When you first invoke vi, you can name more than one file to edit, and then use ex commands to travel between the files:

% vi file1 file2

This edits file1 first. After you have finished editing the first file, the ex command :w writes (saves) file1 and :n calls in the next file (file2). You can even say vi * to edit all the files in a directory. Type CTRL-g or :f to get the name of your current file; :args lists all filenames from the command line and puts brackets around the [current] file.

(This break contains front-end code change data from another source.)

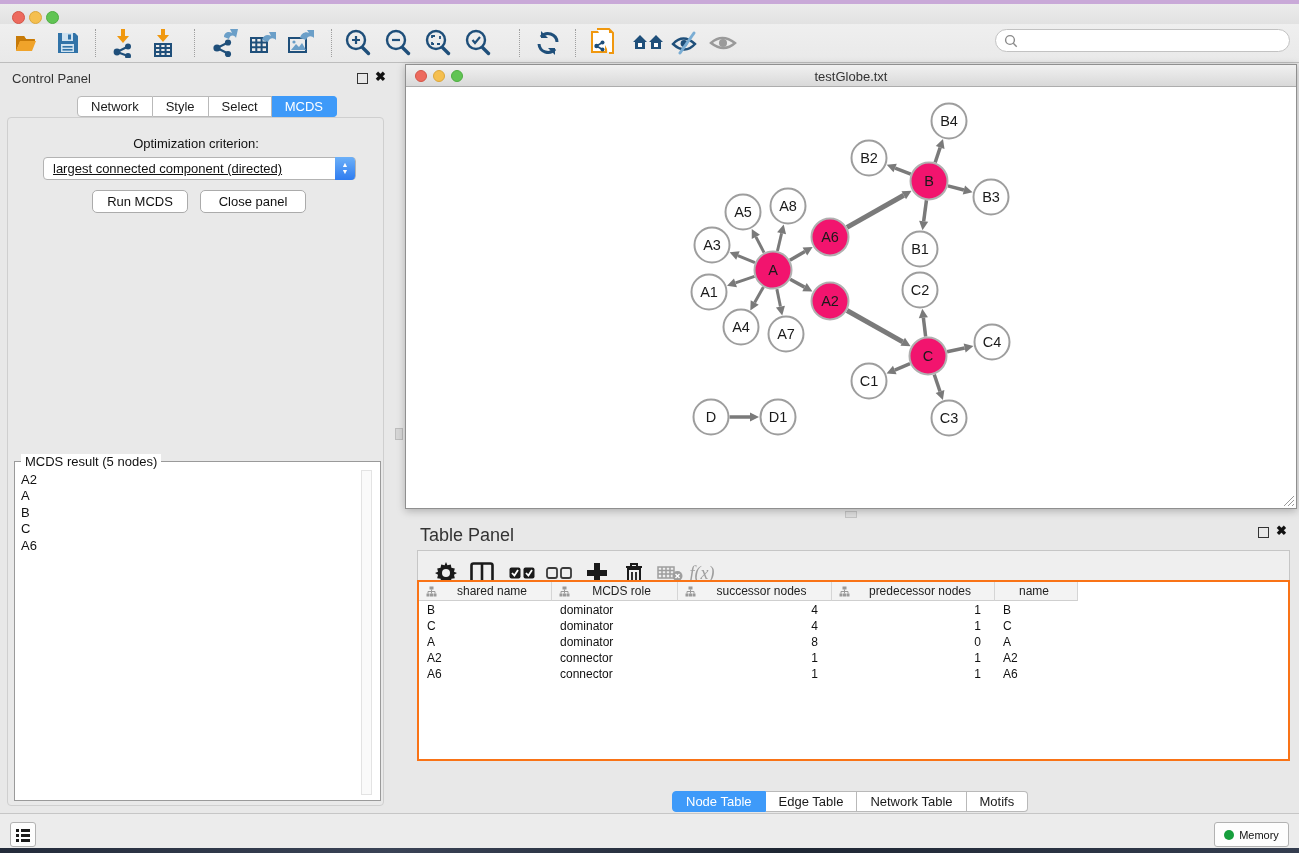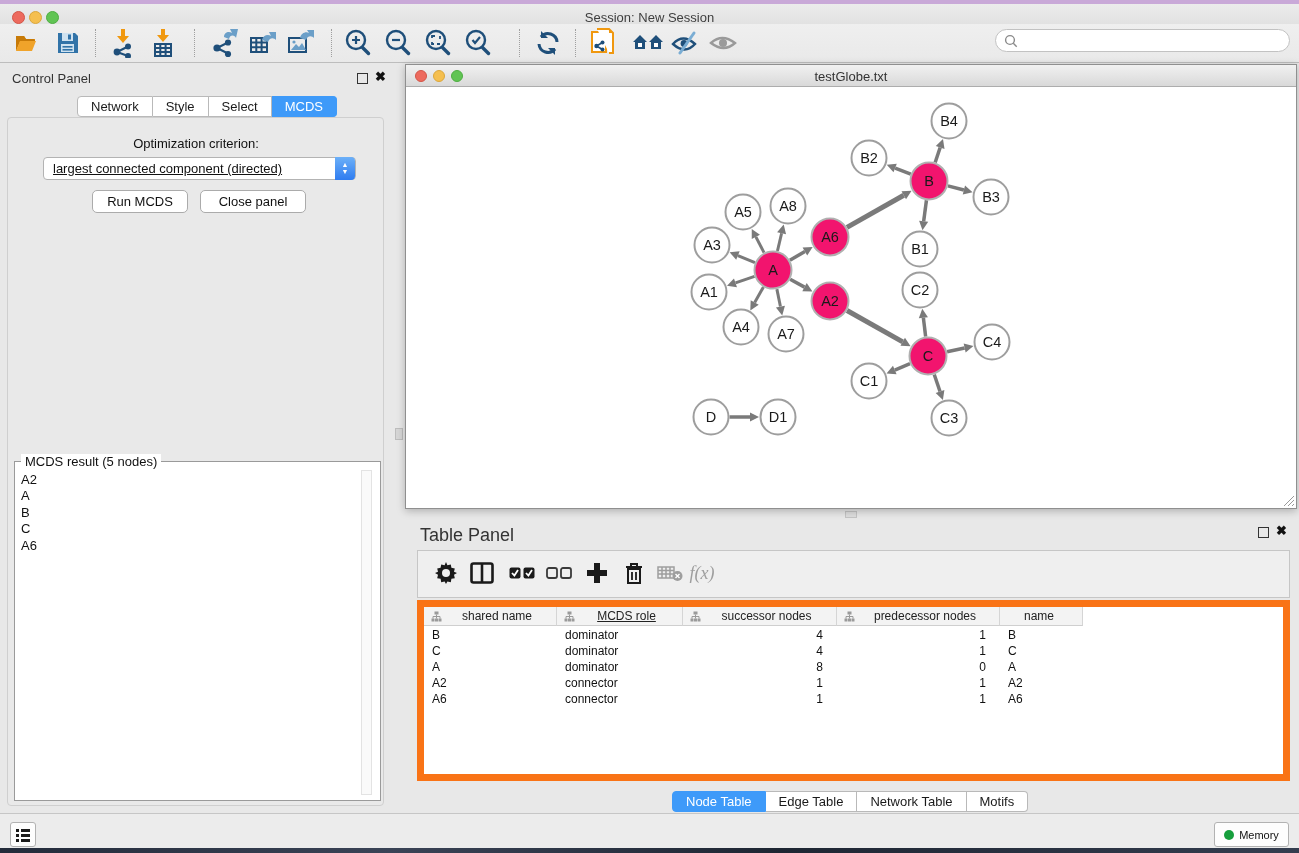"Session: New Session" div.abs { html: <div>Session: New Session</div> -> none }
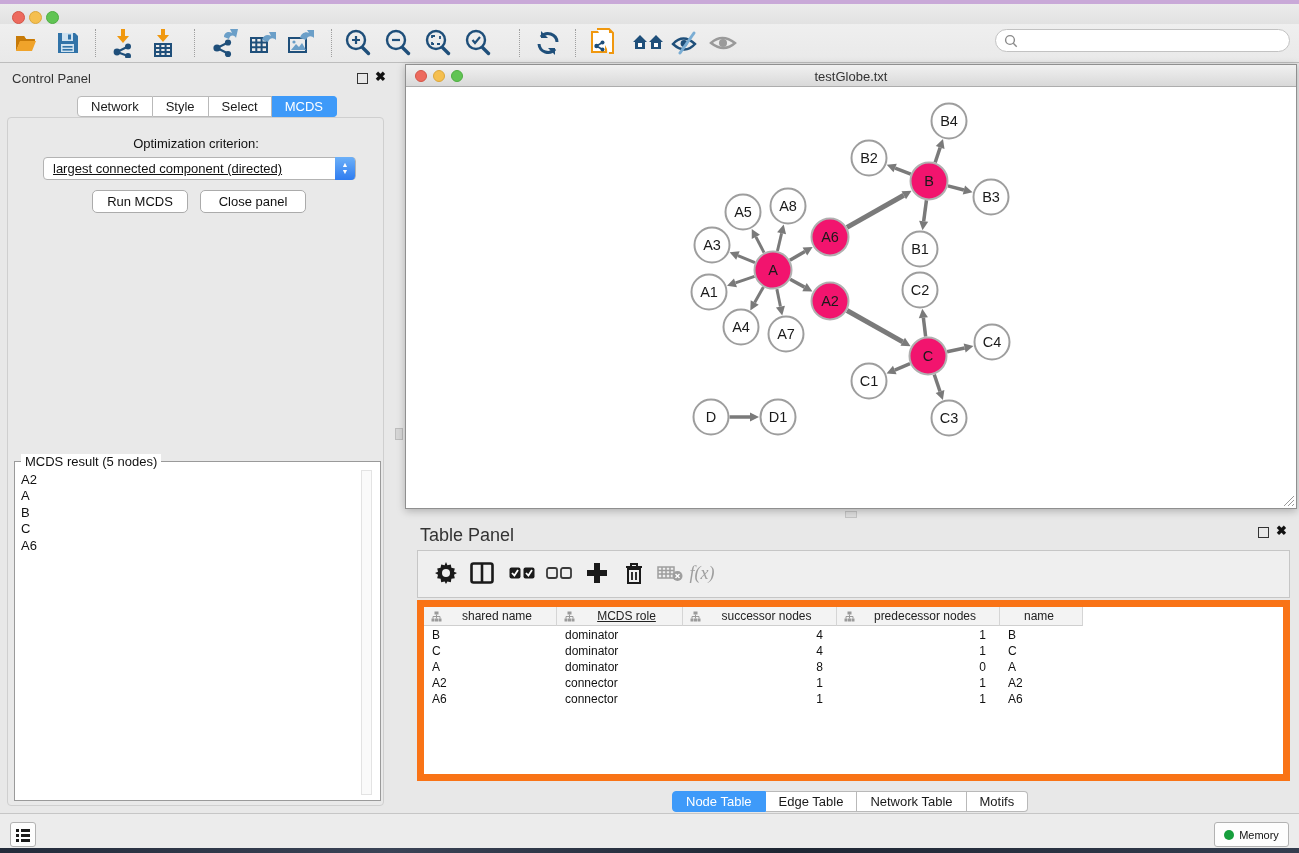"shared name" #node-table { border: 7px solid #f97316 -> 2px solid #f97316; top: 600px -> 580px }
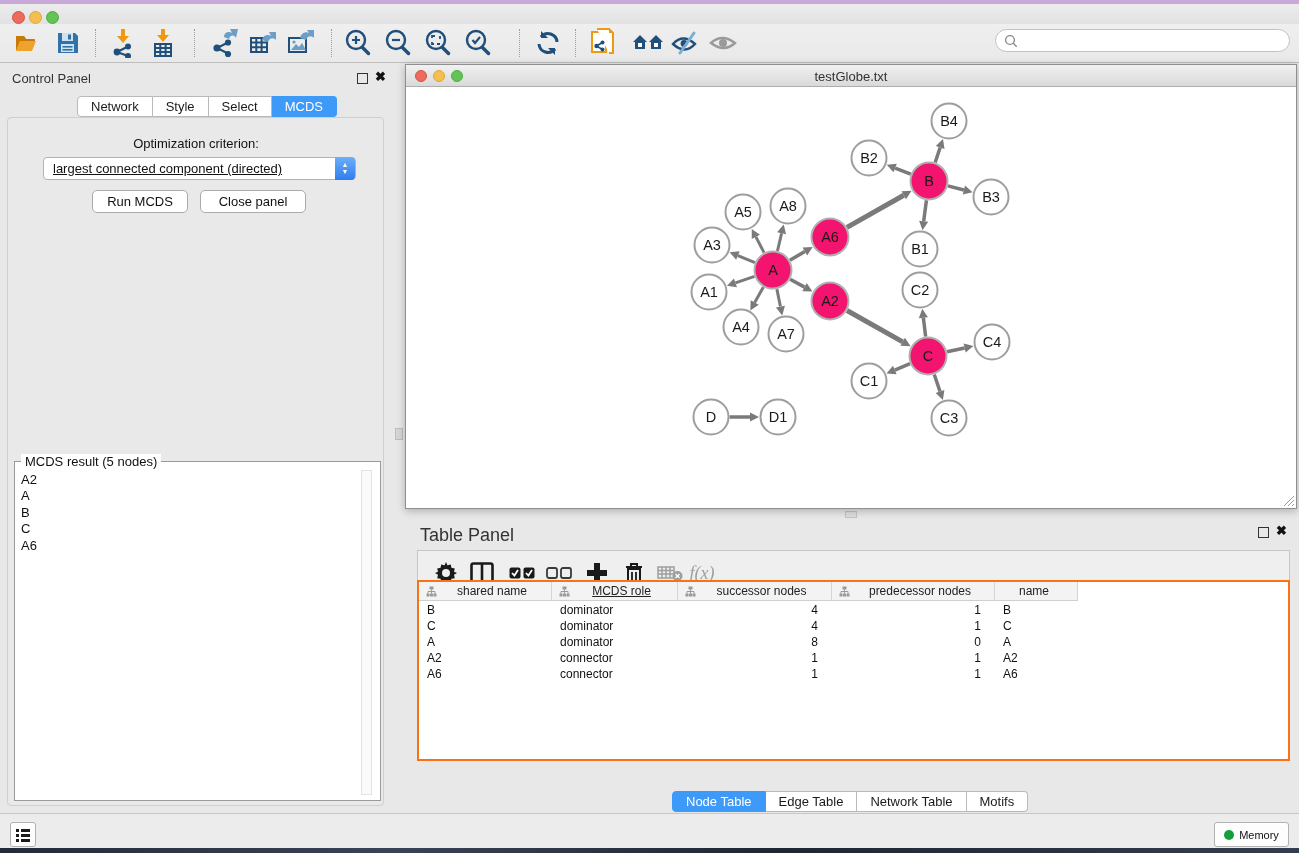"MCDS role" div.nt-h { text-decoration: underline -> none }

You can also switch at any time to another file that you didn't specify on the command line with the ex command :e. If you want to edit another file within vi, you first need to save your current file (:w), then you can type the following command:

:e filename

vi "remembers" two filenames at a time as the current and alternate filenames. These can be referred to by the symbols % (current filename) and # (alternate filename).

# is particularly useful with :e, since it allows you to switch easily back and forth between two files. The command :e# is always "switch to the other one." (On some systems, the vi command CTRL-^ (control-caret) is a synonym for :e#.)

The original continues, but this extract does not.